Bình’s hands were going numb from the frost on the cans. He stared at the pale, disembodied fingers. He kept stacking.
He met Tuấn at Café Saigon after work. Tuấn finished the lunch shift at three and had a dinner shift starting at six on Fridays, so he stayed at the café. He was watching a soccer game with two of their friends, Quân and Trịnh. Their glasses of black iced coffee had turned watery.

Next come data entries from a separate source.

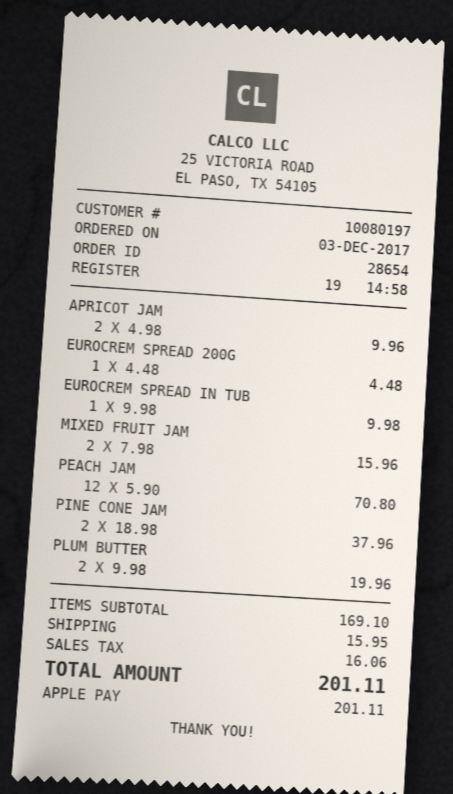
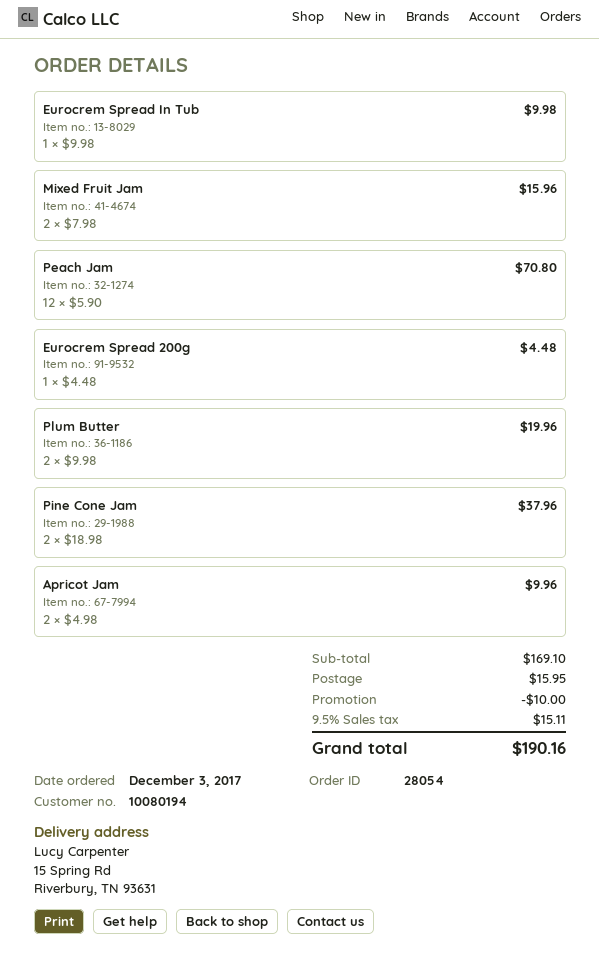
order number: 28654 -> 28054
customer number: 10080197 -> 10080194
discount: none -> 10.00
tax: 16.06 -> 15.11
total: 201.11 -> 190.16

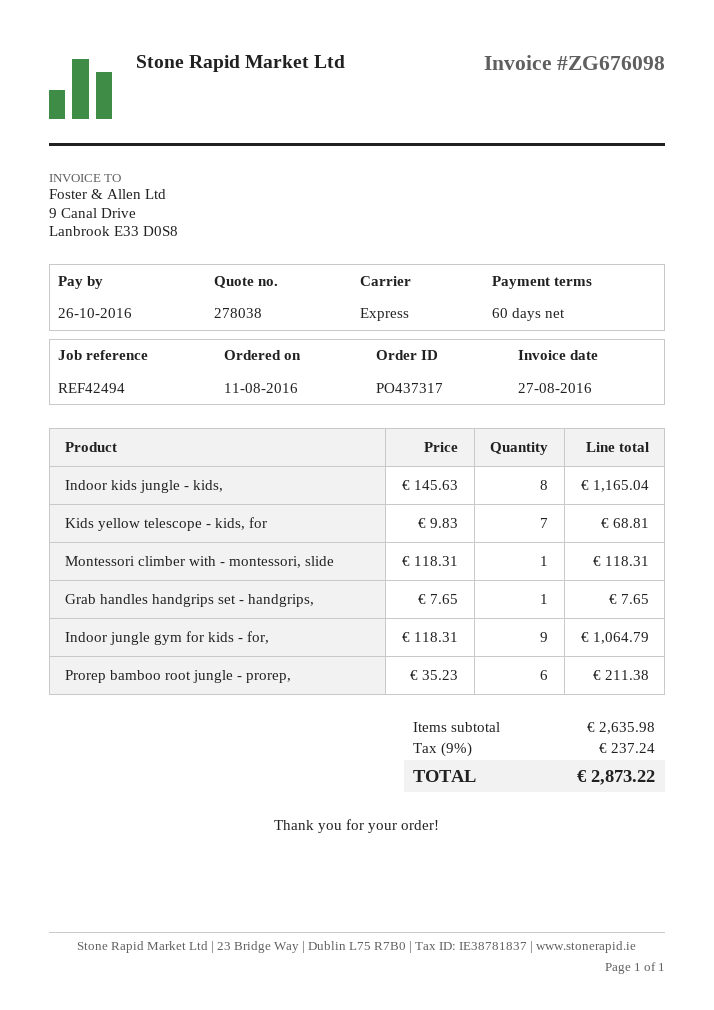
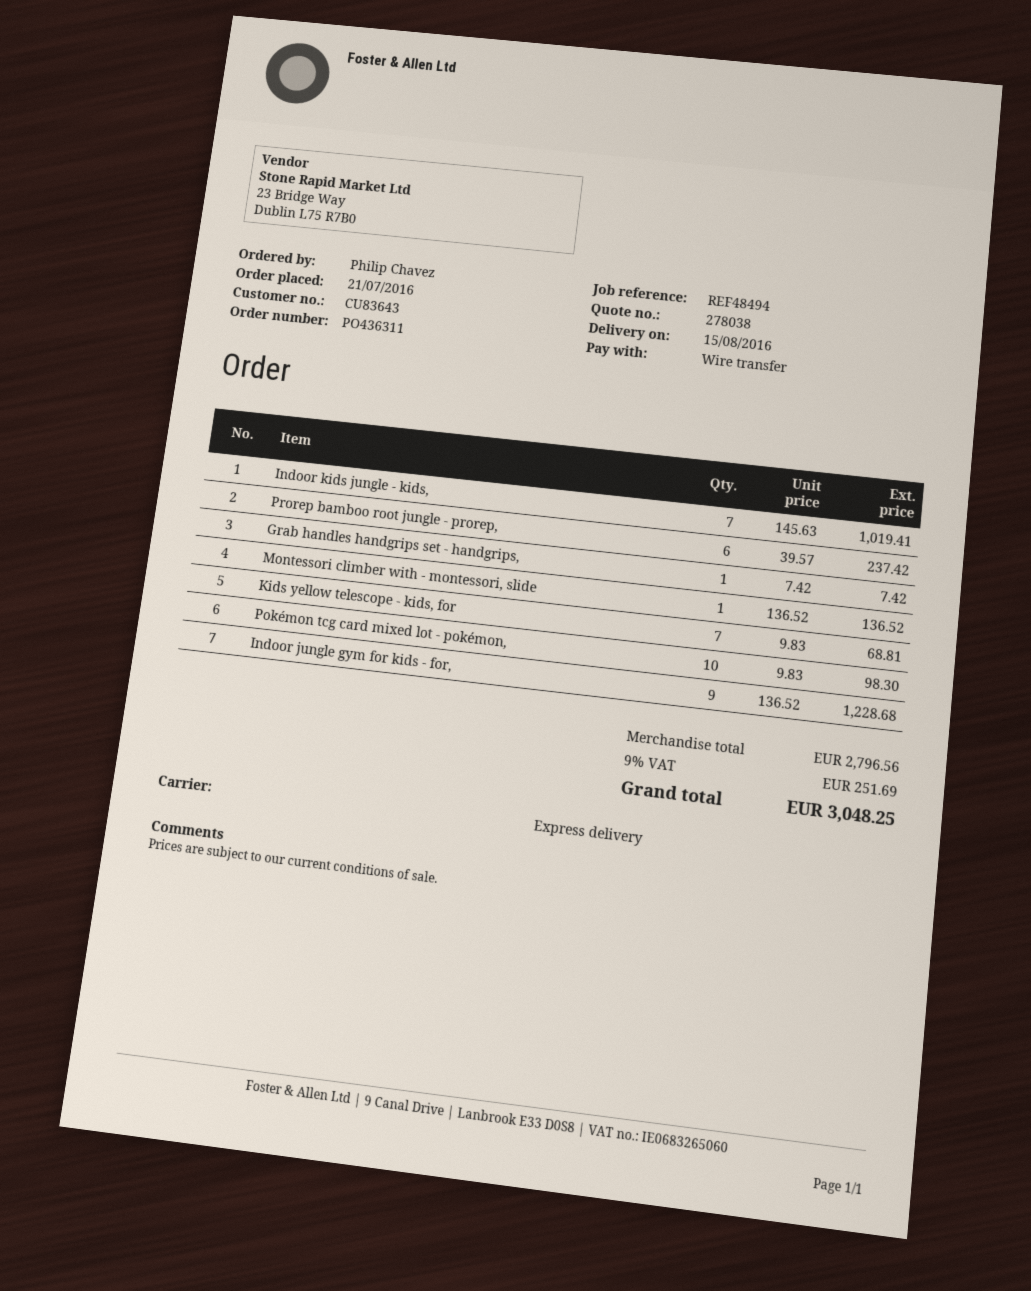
order number: PO437317 -> PO436311
order date: 2016-08-11 -> 2016-07-21
reference: REF42494 -> REF48494
Indoor kids jungle - kids,: 8 x 145.63 = 1165.04 -> 7 x 145.63 = 1019.41
Montessori climber with - montessori, slide: 1 x 118.31 = 118.31 -> 1 x 136.52 = 136.52
Grab handles handgrips set - handgrips,: 1 x 7.65 = 7.65 -> 1 x 7.42 = 7.42
Indoor jungle gym for kids - for,: 9 x 118.31 = 1064.79 -> 9 x 136.52 = 1228.68
Prorep bamboo root jungle - prorep,: 6 x 35.23 = 211.38 -> 6 x 39.57 = 237.42
Pokémon tcg card mixed lot - pokémon,: none -> 10 x 9.83 = 98.30
subtotal: 2635.98 -> 2796.56
tax: 9% = 237.24 -> 9% = 251.69
total: 2873.22 -> 3048.25

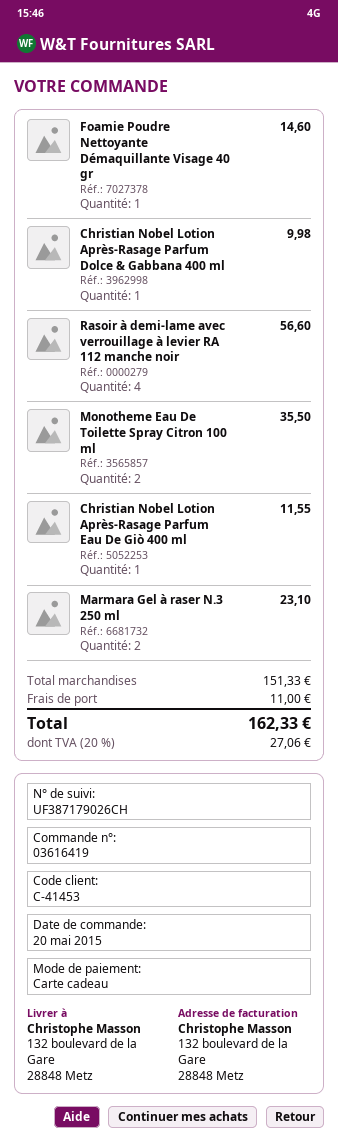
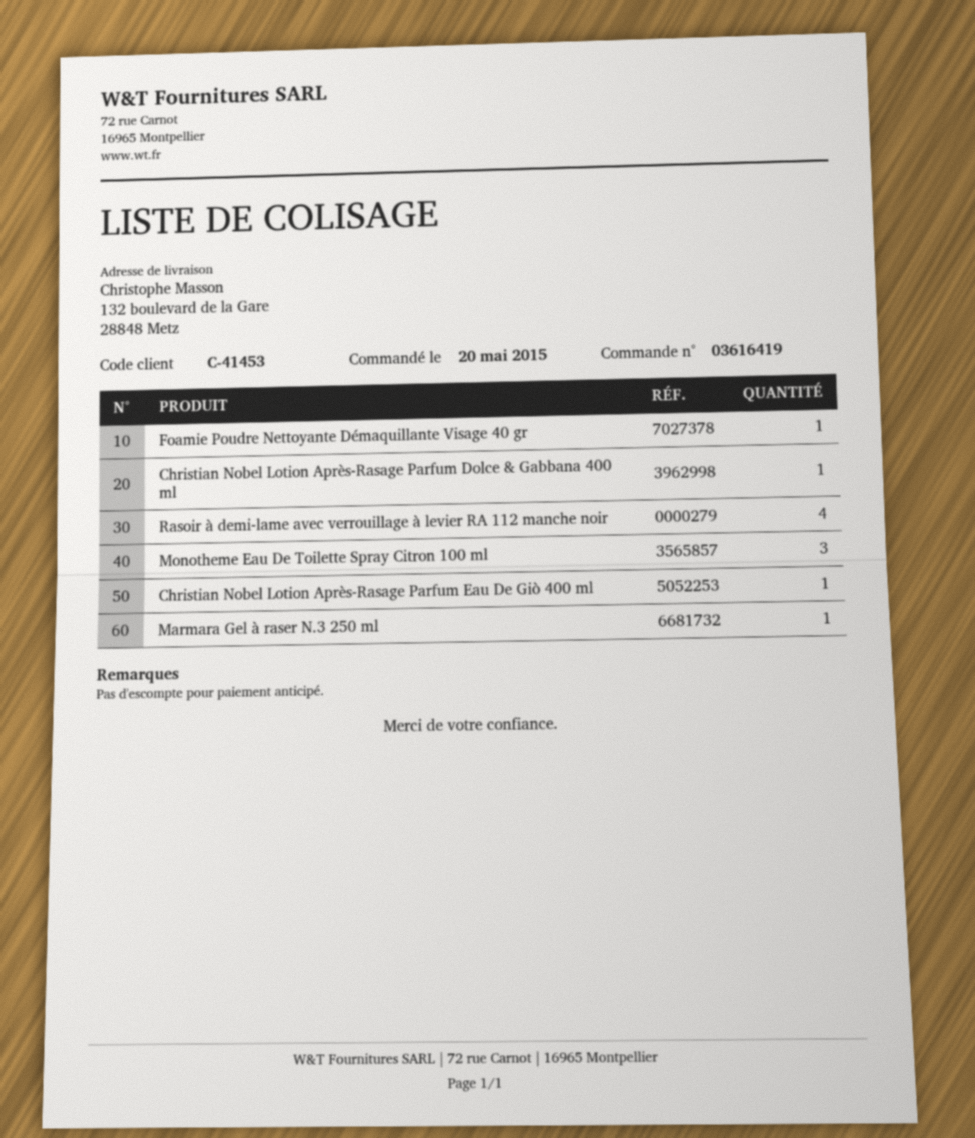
Monotheme Eau De Toilette Spray Citron 100 ml: 2 -> 3
Marmara Gel à raser N.3 250 ml: 2 -> 1

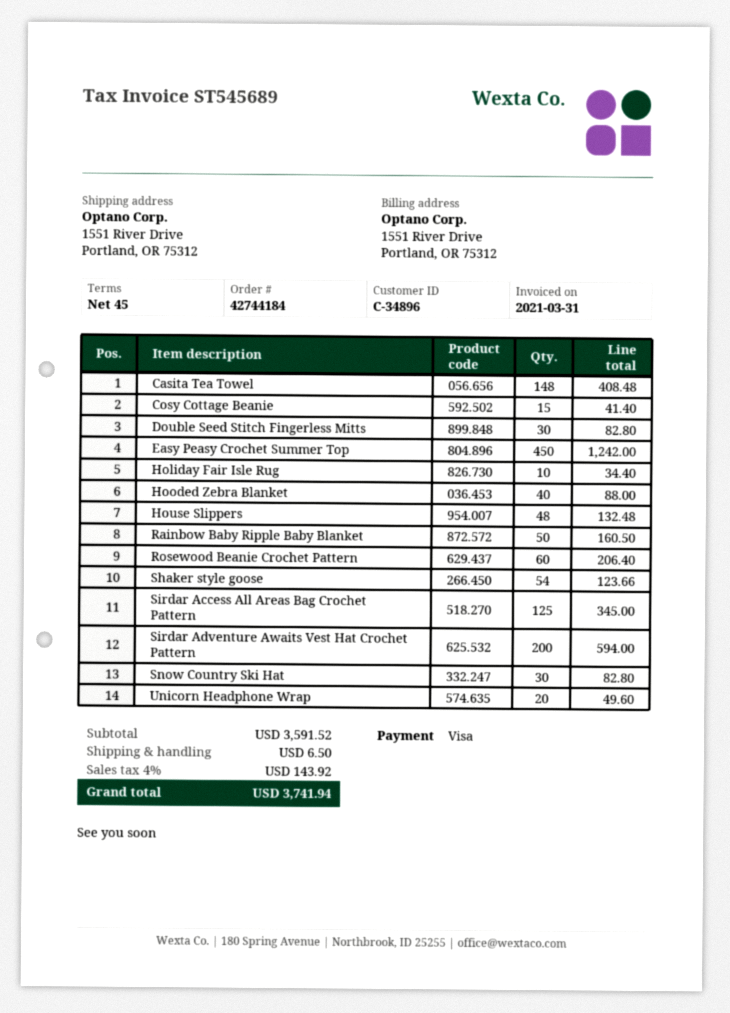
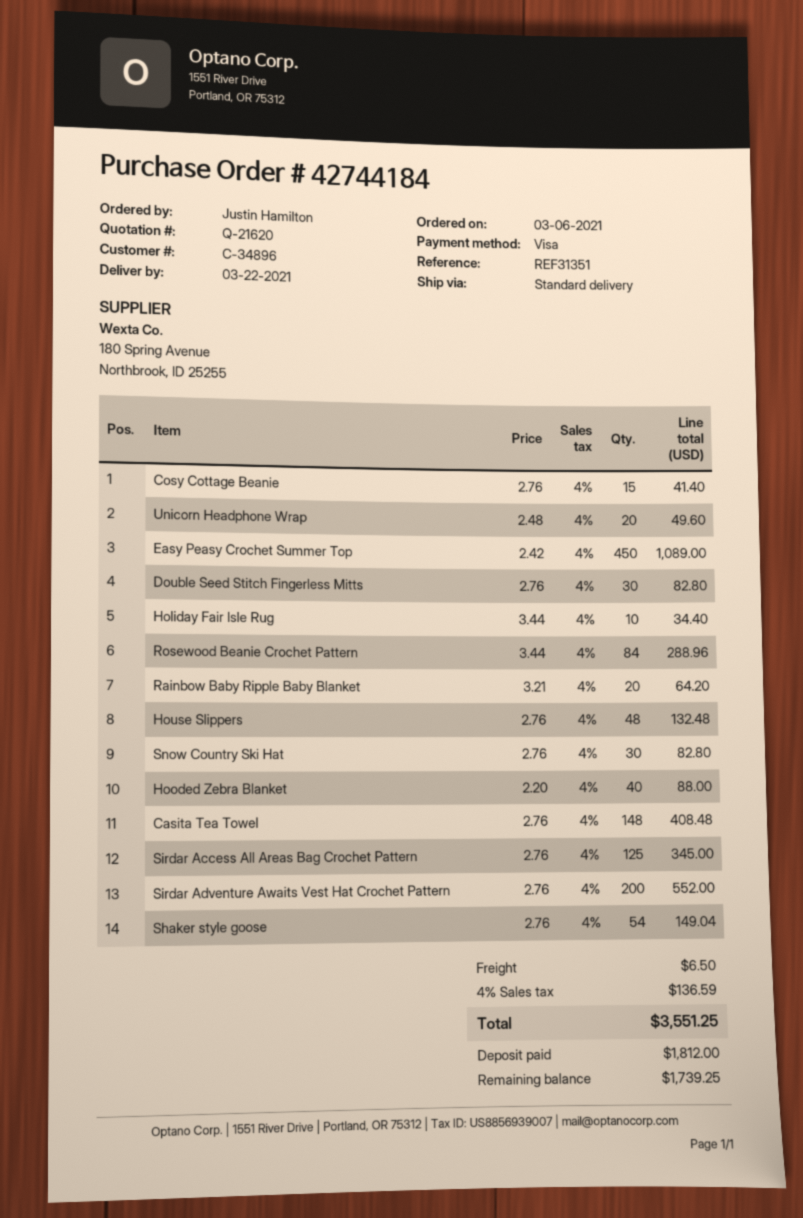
Easy Peasy Crochet Summer Top: 450 for 1242.00 -> 450 for 1089.00
Rainbow Baby Ripple Baby Blanket: 50 for 160.50 -> 20 for 64.20
Rosewood Beanie Crochet Pattern: 60 for 206.40 -> 84 for 288.96
Shaker style goose: 54 for 123.66 -> 54 for 149.04
Sirdar Adventure Awaits Vest Hat Crochet Pattern: 200 for 594.00 -> 200 for 552.00
tax: 4% = 143.92 -> 4% = 136.59
total: 3741.94 -> 3551.25

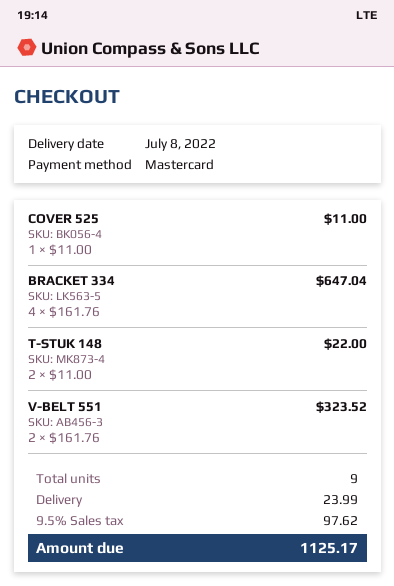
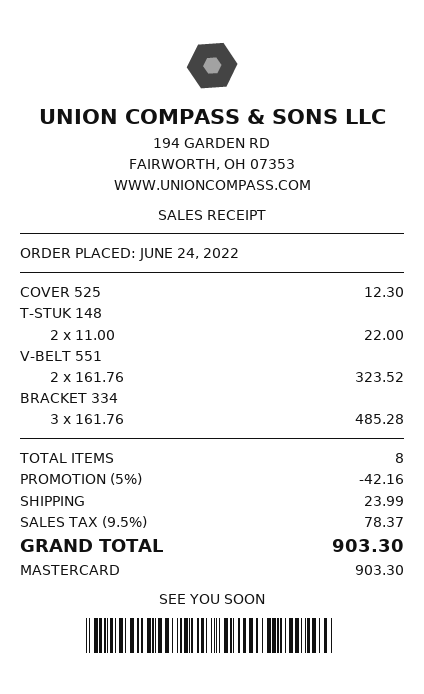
COVER 525: 1 x 11.00 = 11.00 -> 1 x 12.30 = 12.30
BRACKET 334: 4 x 161.76 = 647.04 -> 3 x 161.76 = 485.28
total quantity: 9 -> 8
discount: none -> 5% = 42.16
tax: 9.5% = 97.62 -> 9.5% = 78.37
total: 1125.17 -> 903.30

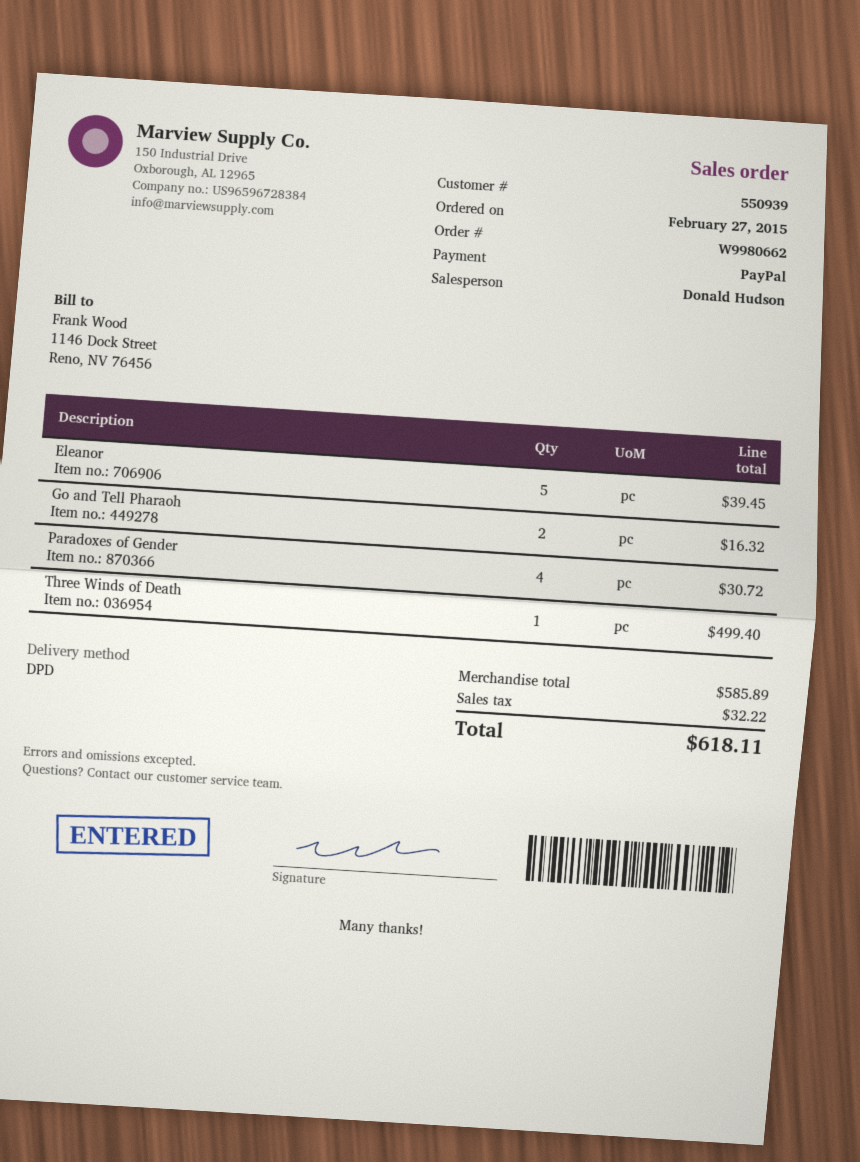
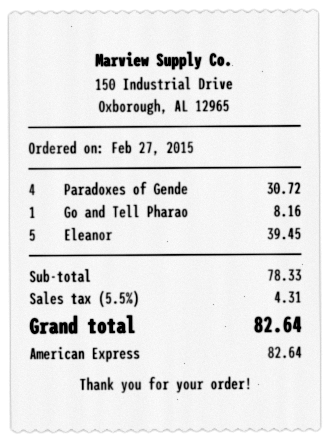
payment method: PayPal -> American Express
Go and Tell Pharaoh: 2 for 16.32 -> 1 for 8.16
Three Winds of Death: 1 for 499.40 -> none
subtotal: 585.89 -> 78.33
tax: 32.22 -> 4.31
total: 618.11 -> 82.64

‘Hey, look at these guys. Soccer, now that’s one of the games where us Asians can actually compete with white guys,’ said Tuấn.
‘That South Korean team is awful,’ said Bình.
‘Yeah, but at least they get to play.’
‘No Vietnamese up there, that’s for sure,’ said Quân.
‘South Koreans got it figured out way better than us. We should’ve split the country when we could’ve,’ said Trịnh.
‘Who could’ve, huh? Your skinny ass?’ said Tuấn.
‘But seriously. We almost had a Korean deal going on,’ Trịnh persisted. ‘Bình, you’re the scholar. What went wrong?’